La même course contre la montre prévaut en Europe, qui galope de conciliabules en symposiums et de réunions d’urgence en sommets, le prochain étant prévu le 9 de ce mois et supposé apporter un règlement définitif aux problèmes pendants. Difficile toutefois d’accorder aux effets d’annonce la crédibilité qu’ils en attendent : comme le relève Jean Pisani-Ferry dans son livre récent Le réveil des démons, « le démon de l’inconstance européenne s’est réveillé ». France et Allemagne ne cessent de clamer leur harmonie parfaite, alors que leurs désaccords sont patents ; dans le cas grec, l’Europe a d’abord nié la gravité du problème avant de reconnaître l’insolvabilité du pays et d’absorber partiellement les pertes. Trop peu, trop tard ; il n’est donc pas étonnant que personne ne croie à la solidité de l’Italie ou de l’Espagne, quand l’Union prétend inexistant le risque de défaut. De la même façon, le Fonds de solidarité (FESF), présenté comme un rempart infranchissable aux désordres souverains, apparaît comme une version moderne de la Ligne Maginot : des ressources dérisoires face aux besoins potentiels et l’impossibilité manifeste de le doper, même avec le recours aux leviers magiques de l’ingénierie financière.

Dans ce contexte, l’hypothèse d’une scission au sein de l’Union a été clairement évoquée. Visant à regrouper les rescapés du Triple A sur le même navire, et à laisser dériver les autres dans la tempête. « La France et l’Allemagne ont fait le choix de la convergence. Je ne reviendrai jamais sur ce choix », vient de déclarer le président de la République, pour renforcer la dernière en date des stratégies de défense : une intégration plus poussée des Etats les moins abîmés par la crise, et l’abandon des autres aux aléas de leur destin. C’est une façon assez iconoclaste de « repenser l’Europe », qui ne constitue pas pour autant le passeport infaillible pour le salut des pays les moins exposés.
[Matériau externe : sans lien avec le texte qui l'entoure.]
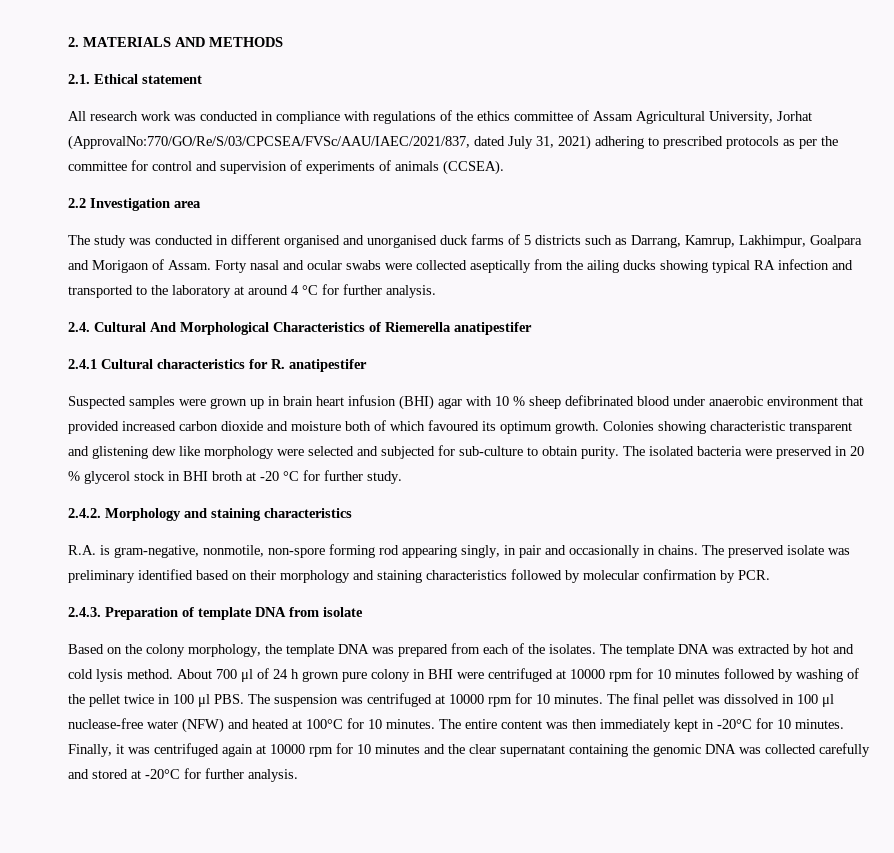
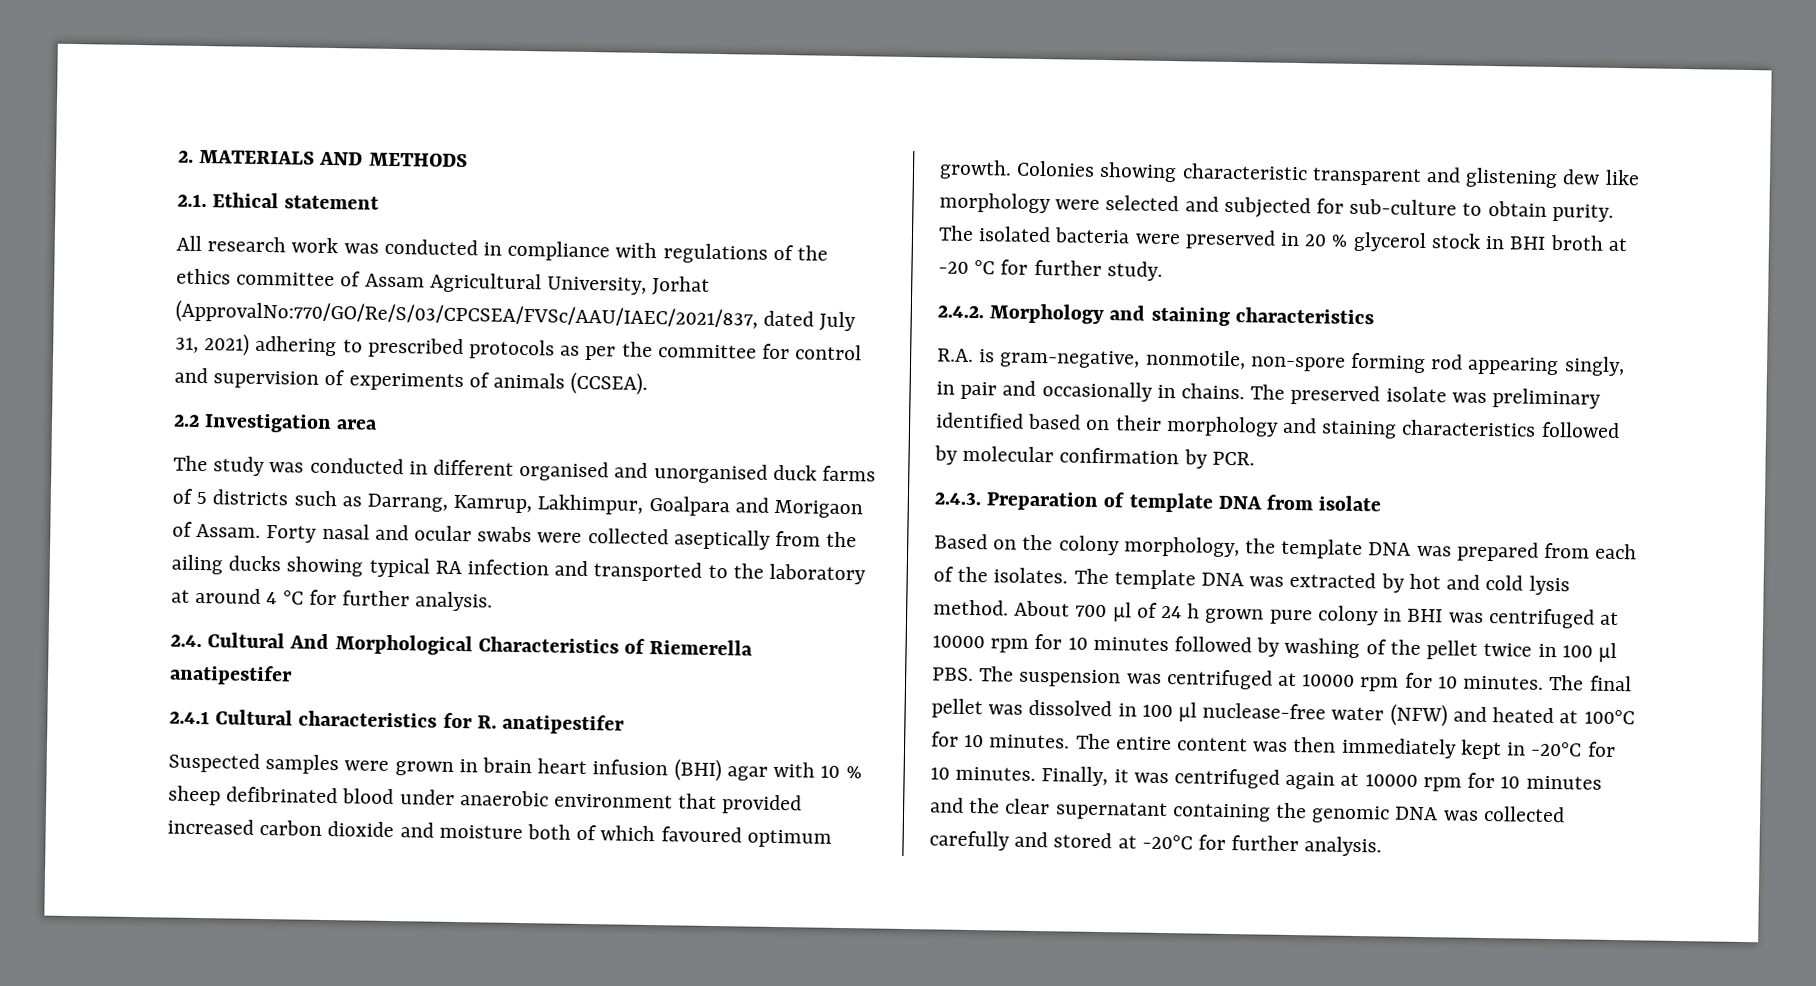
- Suspected samples were grown up in brain heart infusion (BHI) agar with 10 % sheep defibrinated blood under anaerobic environment that provided increased carbon dioxide and moisture both of which favoured its optimum growth.
+ Suspected samples were grown in brain heart infusion (BHI) agar with 10 % sheep defibrinated blood under anaerobic environment that provided increased carbon dioxide and moisture both of which favoured optimum growth.
- About 700 μl of 24 h grown pure colony in BHI were centrifuged at 10000 rpm for 10 minutes followed by washing of the pellet twice in 100 μl PBS. The suspension was centrifuged at 10000 rpm for 10 minutes.
+ About 700 μl of 24 h grown pure colony in BHI was centrifuged at 10000 rpm for 10 minutes followed by washing of the pellet twice in 100 μl PBS. The suspension was centrifuged at 10000 rpm for 10 minutes.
A ce stade de décomposition, les dernières cartouches sont dans la besace de… la Banque centrale européenne, comme s’accordent à le reconnaître bon nombre d’économistes, qui occultent toutefois le corollaire d’une telle action : une intervention de la BCE en pompier du système marquerait très probablement le chant du cygne de ce dernier. Car contrairement à la FED américaine, qui fait tourner à haut régime la planche à billets, notre Banque centrale n’émet pas la monnaie mondiale de référence. Il en résulte qu’une monétisation sans limite de la dette européenne conduirait à la situation que les Allemands redoutent le plus : l’hyperinflation que connut leur pays sous Weimar. On partage bien les inquiétudes de notre Président face au risque de déflation ; mais l’option du massacre de la monnaie n’est guère plus rassurante.